### DIRECTIONS FOR THIS TASK
Transcribe, with complete accuracy, all of the entries below except for the pictures.

### Data records
--- --- ---
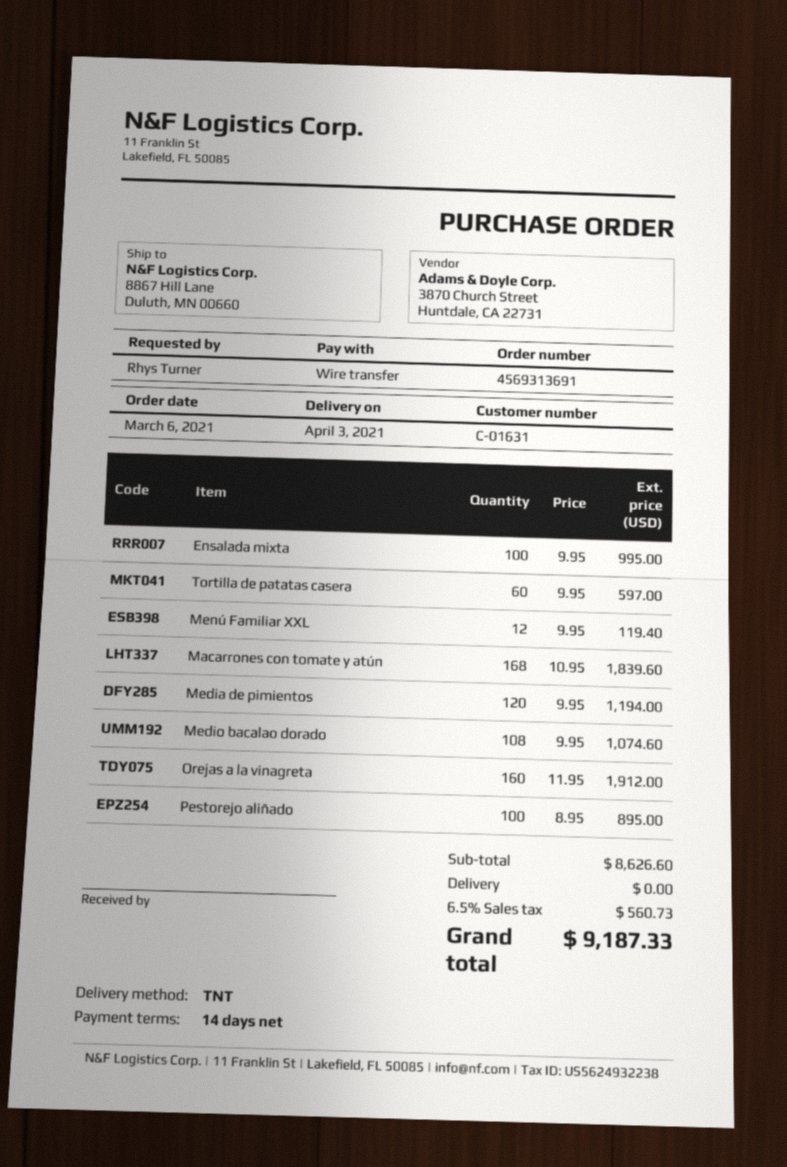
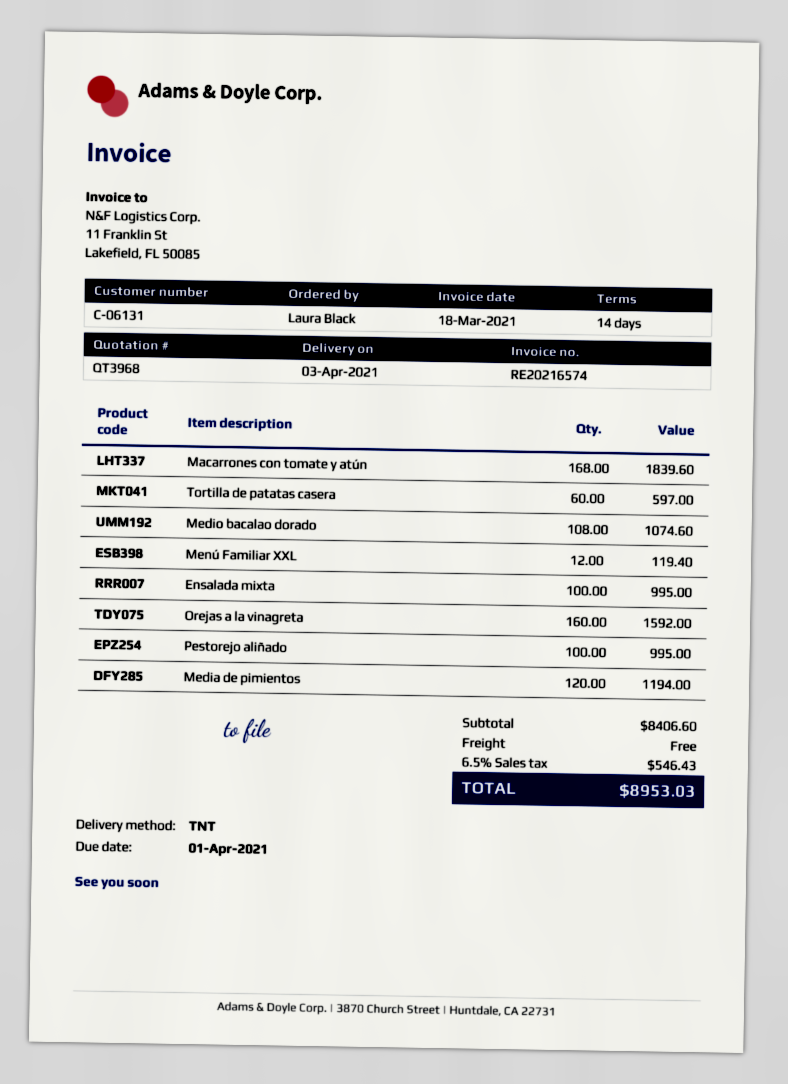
customer number: C-01631 -> C-06131
ordered by: Rhys Turner -> Laura Black
Orejas a la vinagreta: 160 for 1912.00 -> 160 for 1592.00
Pestorejo aliñado: 100 for 895.00 -> 100 for 995.00
subtotal: 8626.60 -> 8406.60
tax: 6.5% = 560.73 -> 6.5% = 546.43
total: 9187.33 -> 8953.03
--- --- ---
### EXERCISE OUTPUT
customer number: C-01631 -> C-06131
ordered by: Rhys Turner -> Laura Black
Orejas a la vinagreta: 160 for 1912.00 -> 160 for 1592.00
Pestorejo aliñado: 100 for 895.00 -> 100 for 995.00
subtotal: 8626.60 -> 8406.60
tax: 6.5% = 560.73 -> 6.5% = 546.43
total: 9187.33 -> 8953.03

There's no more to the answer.